Start of Block
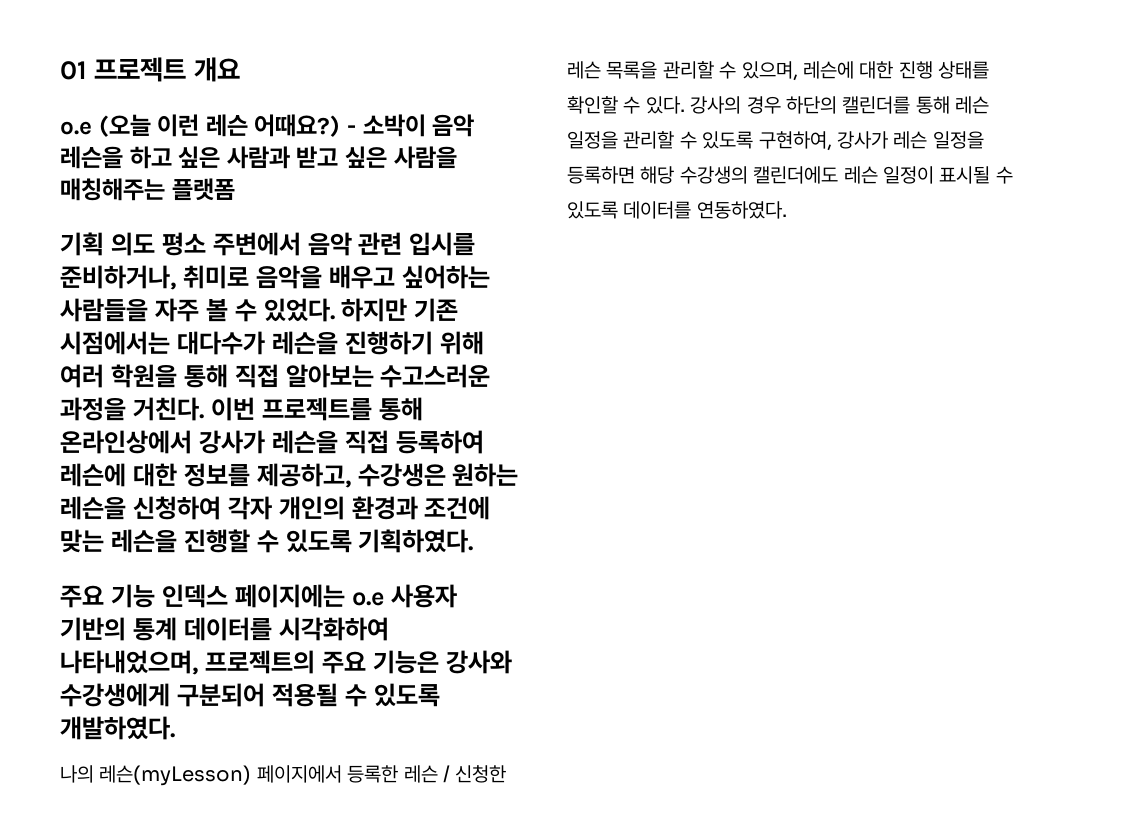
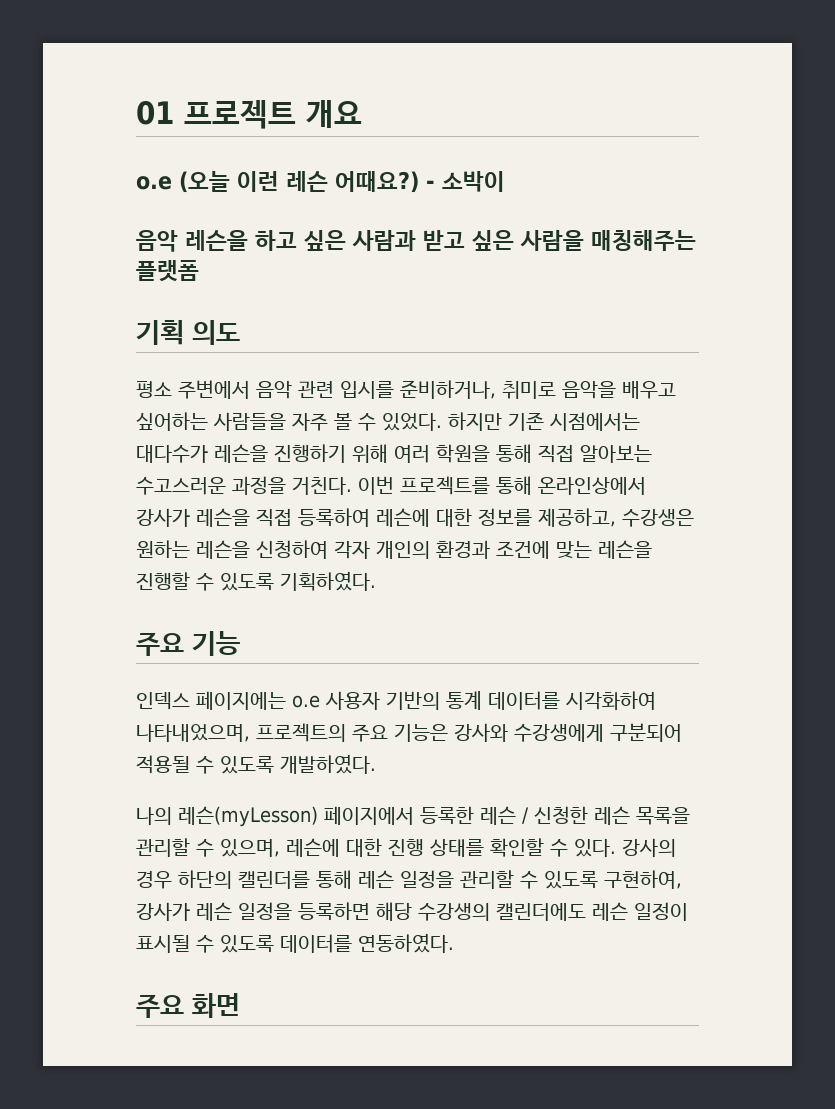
- - 소박이 음악 레슨을 하고 싶은 사람과 받고 싶은 사람을 매칭해주는 플랫폼
+ - 소박이
+ 음악 레슨을 하고 싶은 사람과 받고 싶은 사람을 매칭해주는 플랫폼
- 기획 의도 평소 주변에서 음악 관련 입시를 준비하거나, 취미로 음악을 배우고 싶어하는 사람들을 자주 볼 수 있었다.
+ 기획 의도
+ 평소 주변에서 음악 관련 입시를 준비하거나, 취미로 음악을 배우고 싶어하는 사람들을 자주 볼 수 있었다.
- 주요 기능 인덱스 페이지에는 o.e 사용자 기반의 통계 데이터를 시각화하여 나타내었으며, 프로젝트의 주요 기능은 강사와 수강생에게 구분되어 적용될 수 있도록 개발하였다.
+ 주요 기능
+ 인덱스 페이지에는 o.e 사용자 기반의 통계 데이터를 시각화하여 나타내었으며, 프로젝트의 주요 기능은 강사와 수강생에게 구분되어 적용될 수 있도록 개발하였다.
+ 주요 화면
End of Block
» **What to produce**:
Scan each line above for the string "싶어하는". Give the tally and nothing else.

» **Answer to the exercise**:
2